Version difference data:
+ + + + + + +

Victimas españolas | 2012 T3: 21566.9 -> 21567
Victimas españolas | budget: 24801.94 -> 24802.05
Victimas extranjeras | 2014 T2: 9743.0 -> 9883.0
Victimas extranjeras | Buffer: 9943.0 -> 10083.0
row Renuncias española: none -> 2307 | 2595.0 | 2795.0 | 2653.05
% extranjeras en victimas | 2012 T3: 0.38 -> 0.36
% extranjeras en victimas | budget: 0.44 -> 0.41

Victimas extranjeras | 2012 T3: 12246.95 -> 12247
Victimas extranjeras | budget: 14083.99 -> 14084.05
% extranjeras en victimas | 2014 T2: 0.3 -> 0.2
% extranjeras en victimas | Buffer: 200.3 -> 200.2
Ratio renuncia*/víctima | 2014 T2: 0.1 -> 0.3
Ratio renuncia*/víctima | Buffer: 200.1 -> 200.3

+ + + + + + +

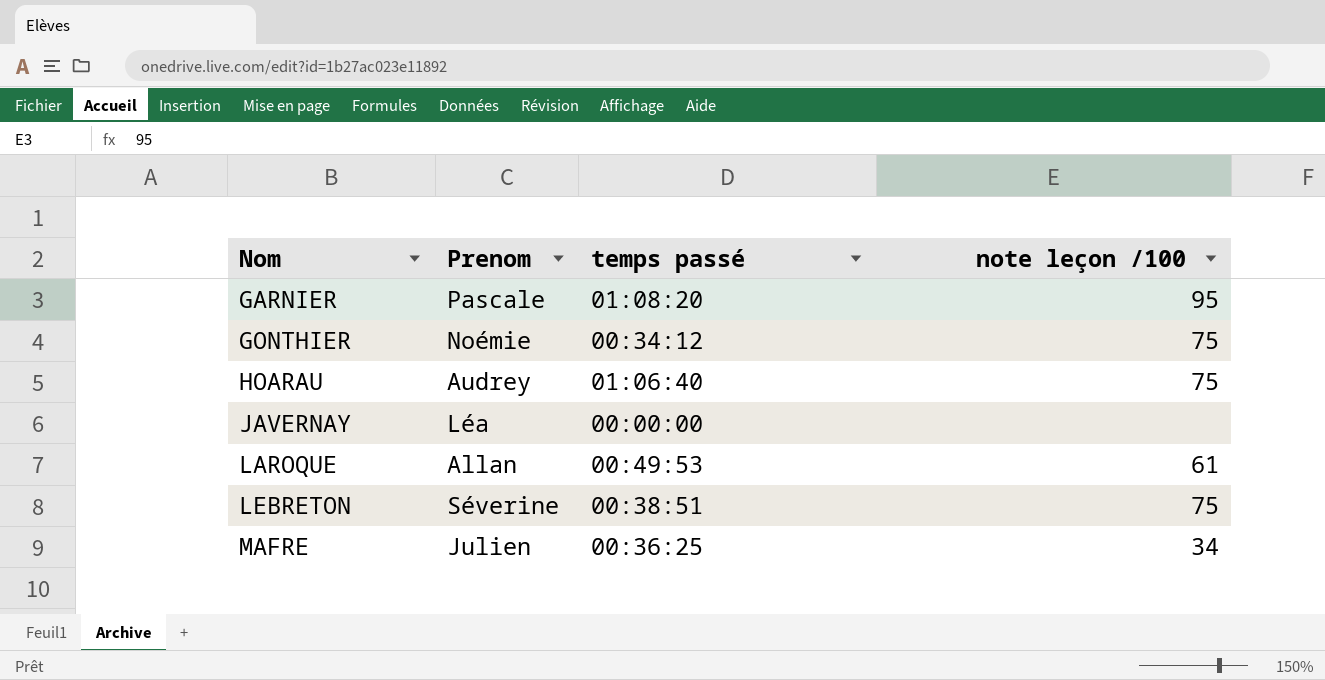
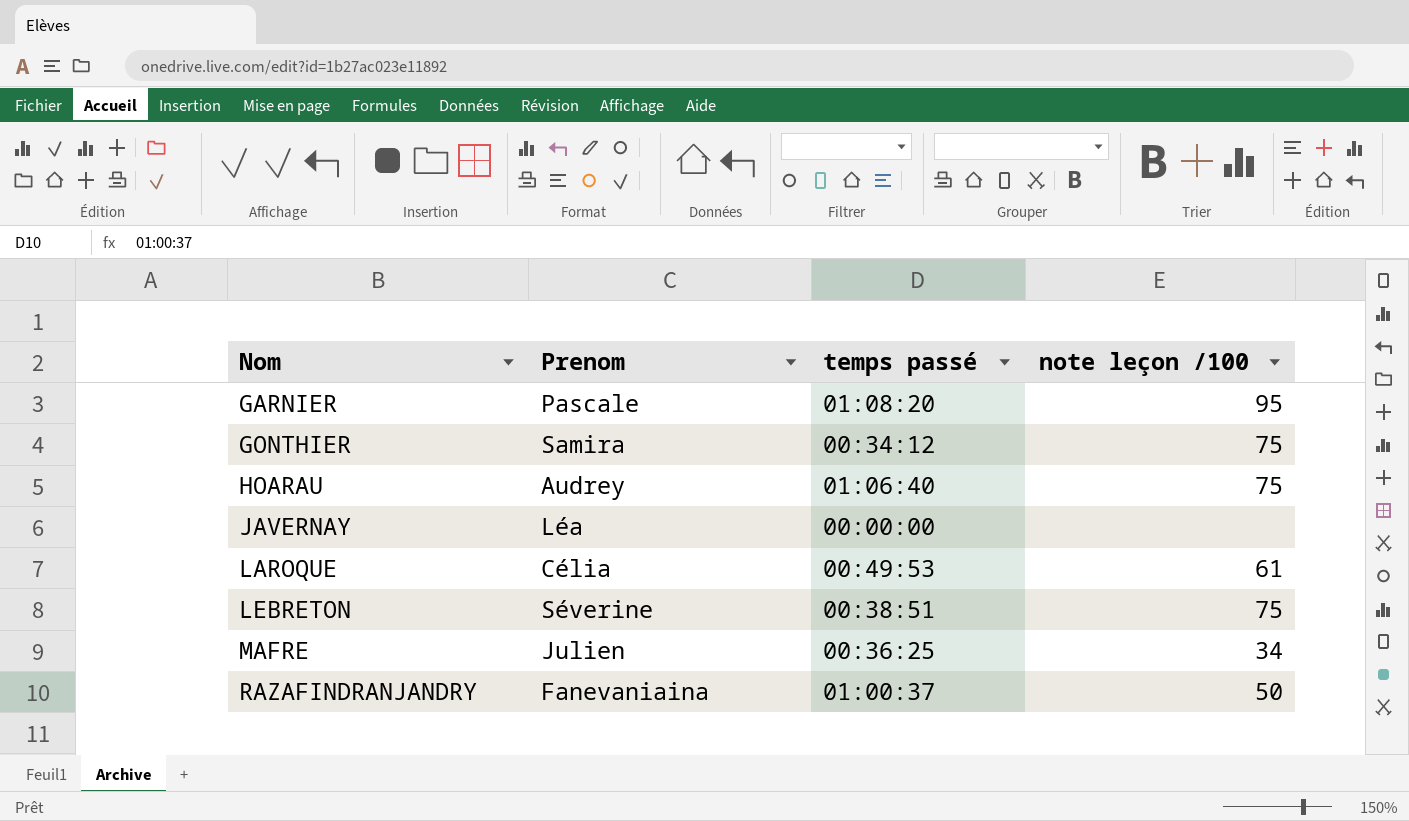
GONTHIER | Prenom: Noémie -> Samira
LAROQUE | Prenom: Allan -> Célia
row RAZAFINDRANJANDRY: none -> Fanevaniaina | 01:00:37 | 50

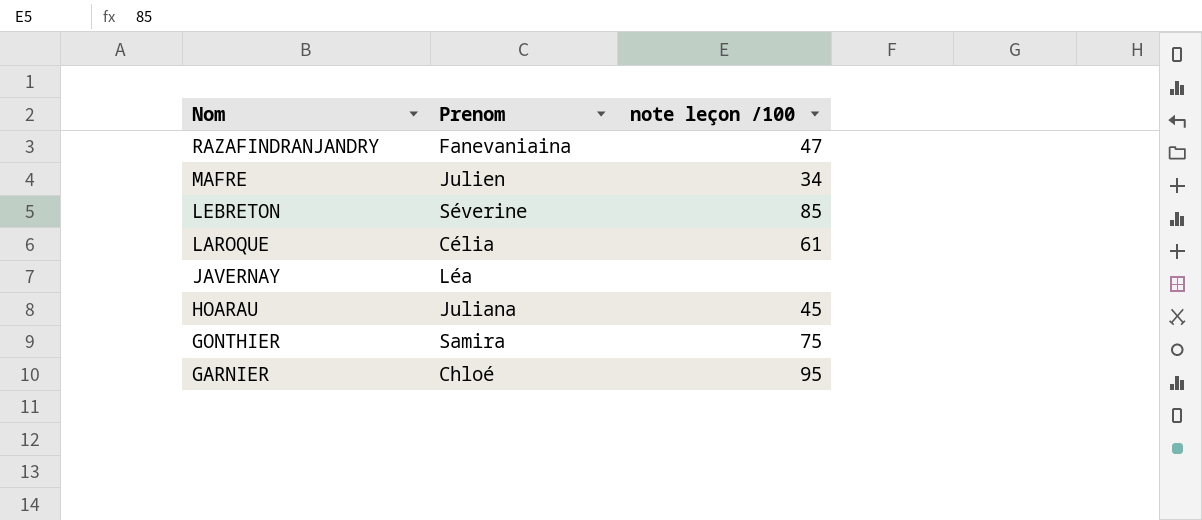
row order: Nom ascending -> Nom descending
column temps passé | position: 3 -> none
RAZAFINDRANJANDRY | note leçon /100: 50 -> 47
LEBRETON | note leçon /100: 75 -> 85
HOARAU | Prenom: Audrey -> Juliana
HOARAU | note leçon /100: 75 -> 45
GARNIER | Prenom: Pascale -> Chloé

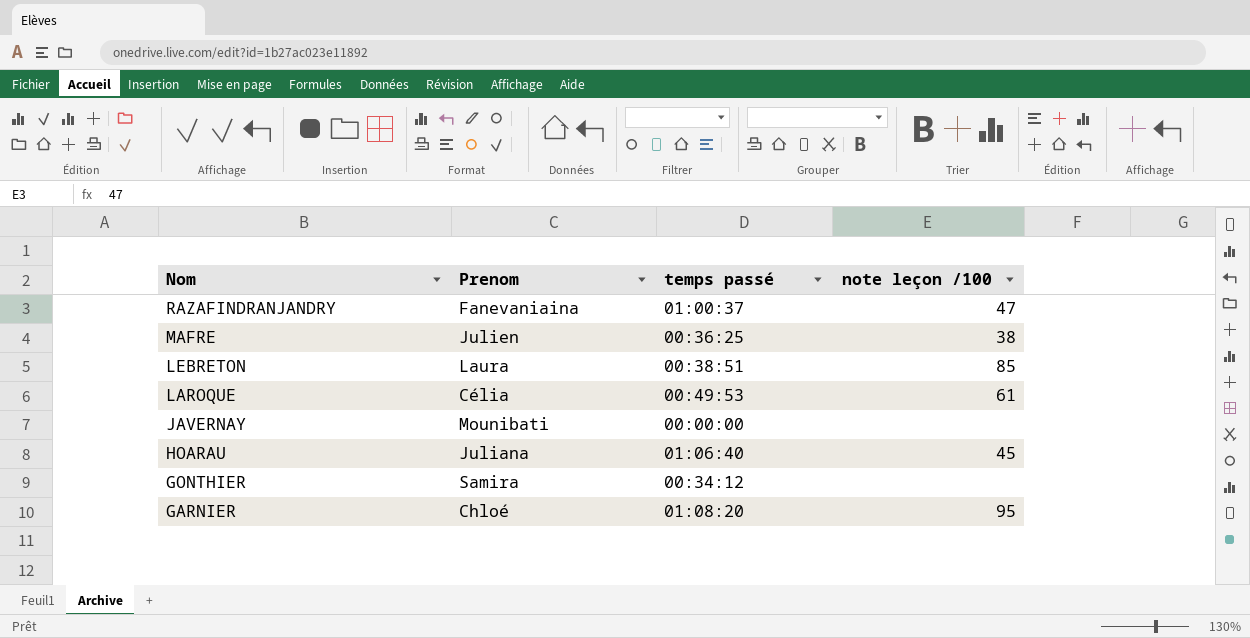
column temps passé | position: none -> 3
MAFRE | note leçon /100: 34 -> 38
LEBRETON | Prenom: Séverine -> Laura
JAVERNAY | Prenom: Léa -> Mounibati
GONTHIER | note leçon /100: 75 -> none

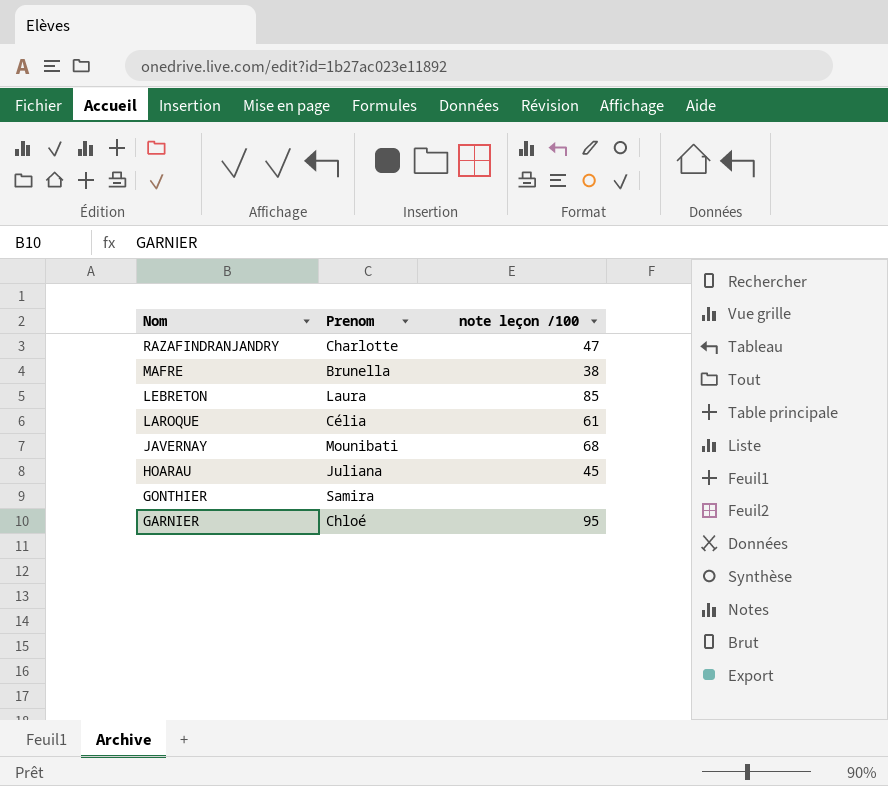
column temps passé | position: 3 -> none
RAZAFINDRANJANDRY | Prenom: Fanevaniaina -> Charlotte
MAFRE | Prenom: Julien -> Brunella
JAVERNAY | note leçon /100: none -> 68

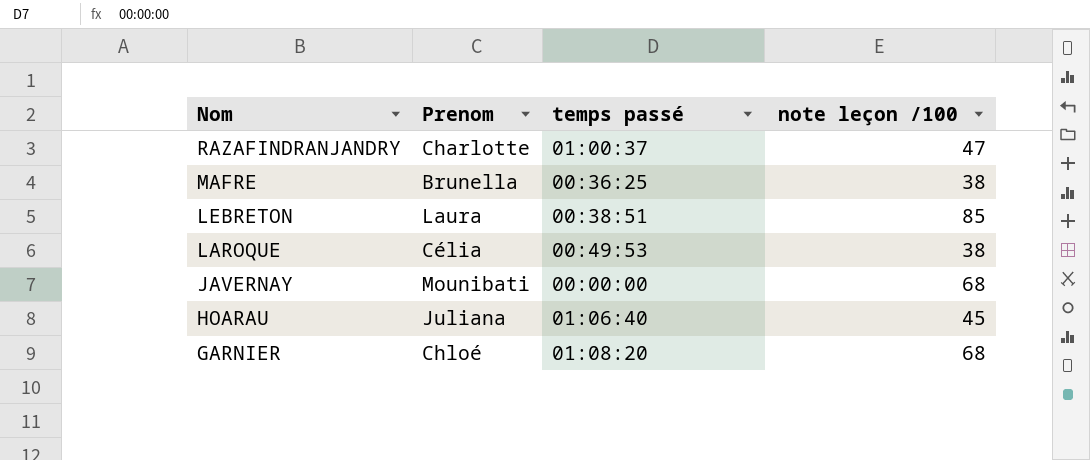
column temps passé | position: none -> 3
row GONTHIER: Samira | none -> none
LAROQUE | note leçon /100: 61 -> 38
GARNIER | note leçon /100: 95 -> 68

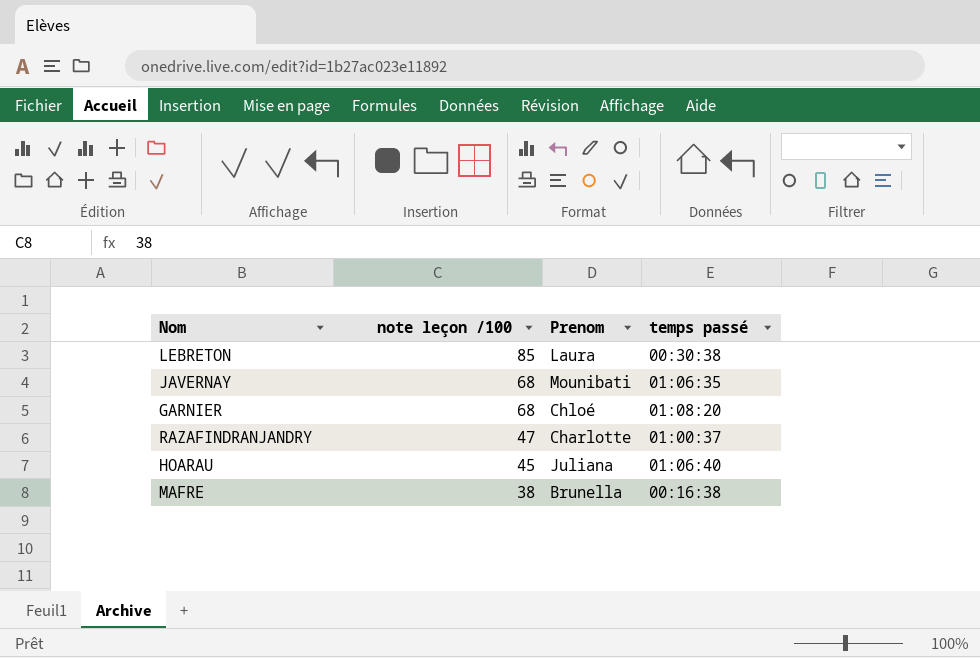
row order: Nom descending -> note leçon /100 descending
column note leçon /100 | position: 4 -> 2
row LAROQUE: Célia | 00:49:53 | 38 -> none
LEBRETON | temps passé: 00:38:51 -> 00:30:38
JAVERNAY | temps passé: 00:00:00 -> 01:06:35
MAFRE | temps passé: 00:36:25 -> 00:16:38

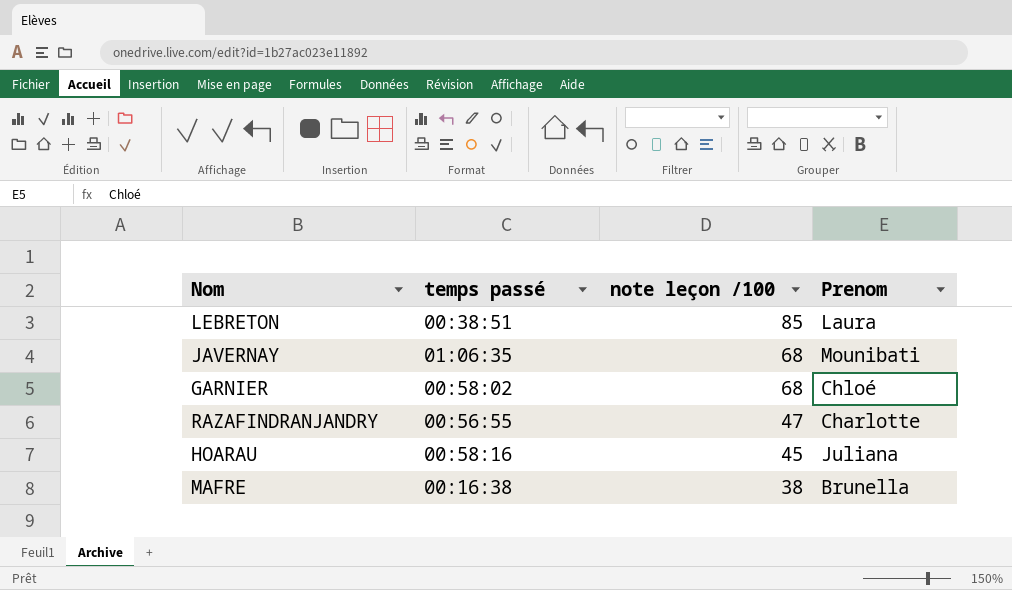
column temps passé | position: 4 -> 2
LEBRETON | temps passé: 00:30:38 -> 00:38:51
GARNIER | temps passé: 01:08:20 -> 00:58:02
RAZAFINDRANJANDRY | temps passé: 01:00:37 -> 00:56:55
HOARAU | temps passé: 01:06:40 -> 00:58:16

+ + + + + + +

**Exercise brief**
Above are entries with pictures among them. Write out exactly the lines from the one containing "GONTHIER | Prenom: Noémie -> Samira" through the one containing "HOARAU | note leçon /100: 75 -> 45", ends included, and leave those pictures out.

**The completed task**
GONTHIER | Prenom: Noémie -> Samira
LAROQUE | Prenom: Allan -> Célia
row RAZAFINDRANJANDRY: none -> Fanevaniaina | 01:00:37 | 50

row order: Nom ascending -> Nom descending
column temps passé | position: 3 -> none
RAZAFINDRANJANDRY | note leçon /100: 50 -> 47
LEBRETON | note leçon /100: 75 -> 85
HOARAU | Prenom: Audrey -> Juliana
HOARAU | note leçon /100: 75 -> 45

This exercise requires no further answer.